Provided records Start Marker

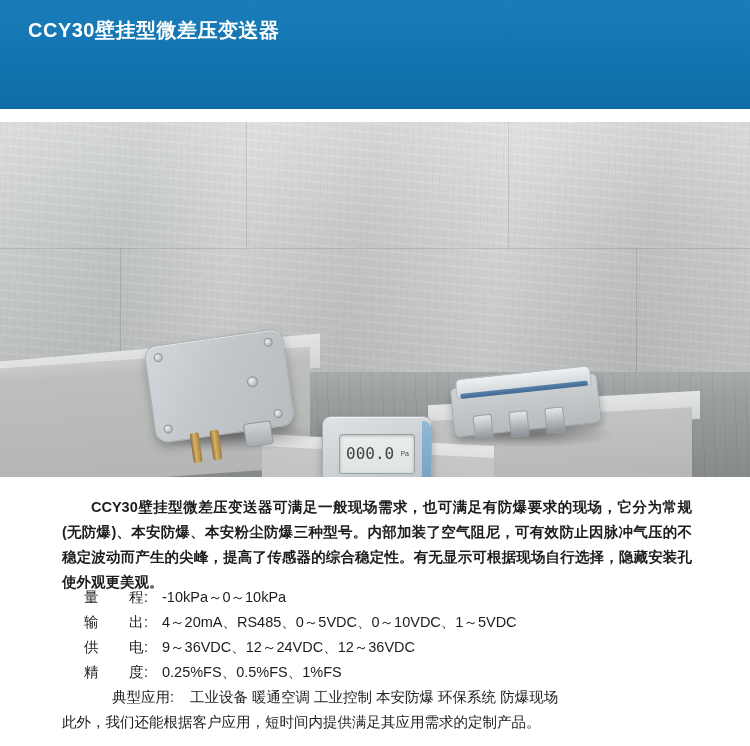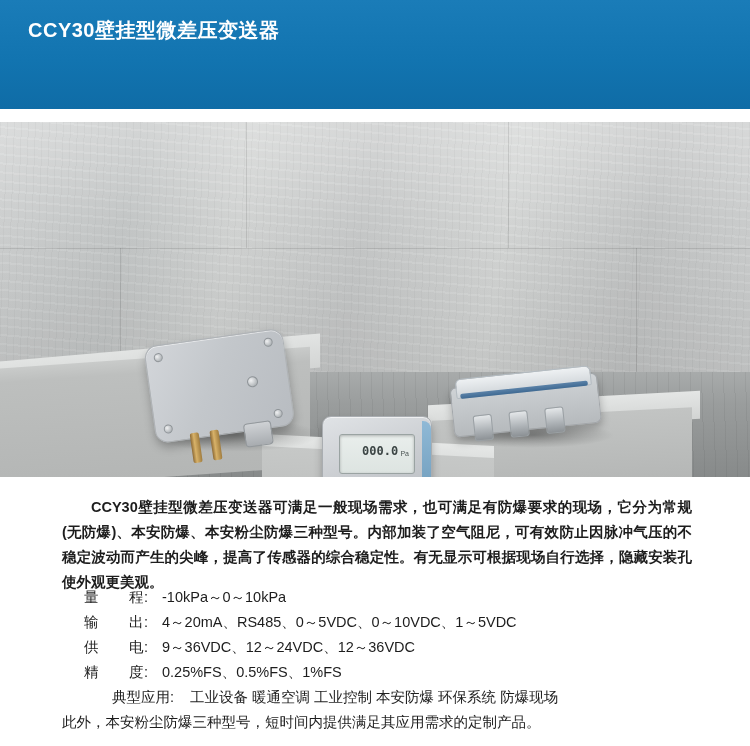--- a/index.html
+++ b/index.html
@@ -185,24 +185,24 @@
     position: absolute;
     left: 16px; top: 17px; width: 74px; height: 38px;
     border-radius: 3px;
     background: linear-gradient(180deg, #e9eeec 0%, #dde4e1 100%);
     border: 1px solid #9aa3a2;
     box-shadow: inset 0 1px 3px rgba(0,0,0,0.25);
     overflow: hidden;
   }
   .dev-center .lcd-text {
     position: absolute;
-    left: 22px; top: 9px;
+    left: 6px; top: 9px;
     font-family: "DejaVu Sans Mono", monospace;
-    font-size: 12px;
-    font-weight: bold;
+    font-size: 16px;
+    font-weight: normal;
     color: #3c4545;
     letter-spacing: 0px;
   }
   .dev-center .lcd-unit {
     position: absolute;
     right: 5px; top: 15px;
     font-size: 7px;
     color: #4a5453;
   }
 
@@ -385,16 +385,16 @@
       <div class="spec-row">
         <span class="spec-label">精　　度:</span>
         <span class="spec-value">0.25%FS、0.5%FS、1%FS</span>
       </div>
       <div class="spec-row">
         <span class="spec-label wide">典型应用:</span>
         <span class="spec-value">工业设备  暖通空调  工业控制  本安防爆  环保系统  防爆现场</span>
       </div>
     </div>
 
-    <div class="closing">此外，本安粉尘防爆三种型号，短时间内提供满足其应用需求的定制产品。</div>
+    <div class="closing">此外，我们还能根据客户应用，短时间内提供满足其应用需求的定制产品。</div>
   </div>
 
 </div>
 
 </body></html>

Provided records End Marker

● Task goal:
Find the word "label" in the listing above. Copy each line where it appears.

● Solution for this task:
         <span class="spec-label">精　　度:</span>
         <span class="spec-label wide">典型应用:</span>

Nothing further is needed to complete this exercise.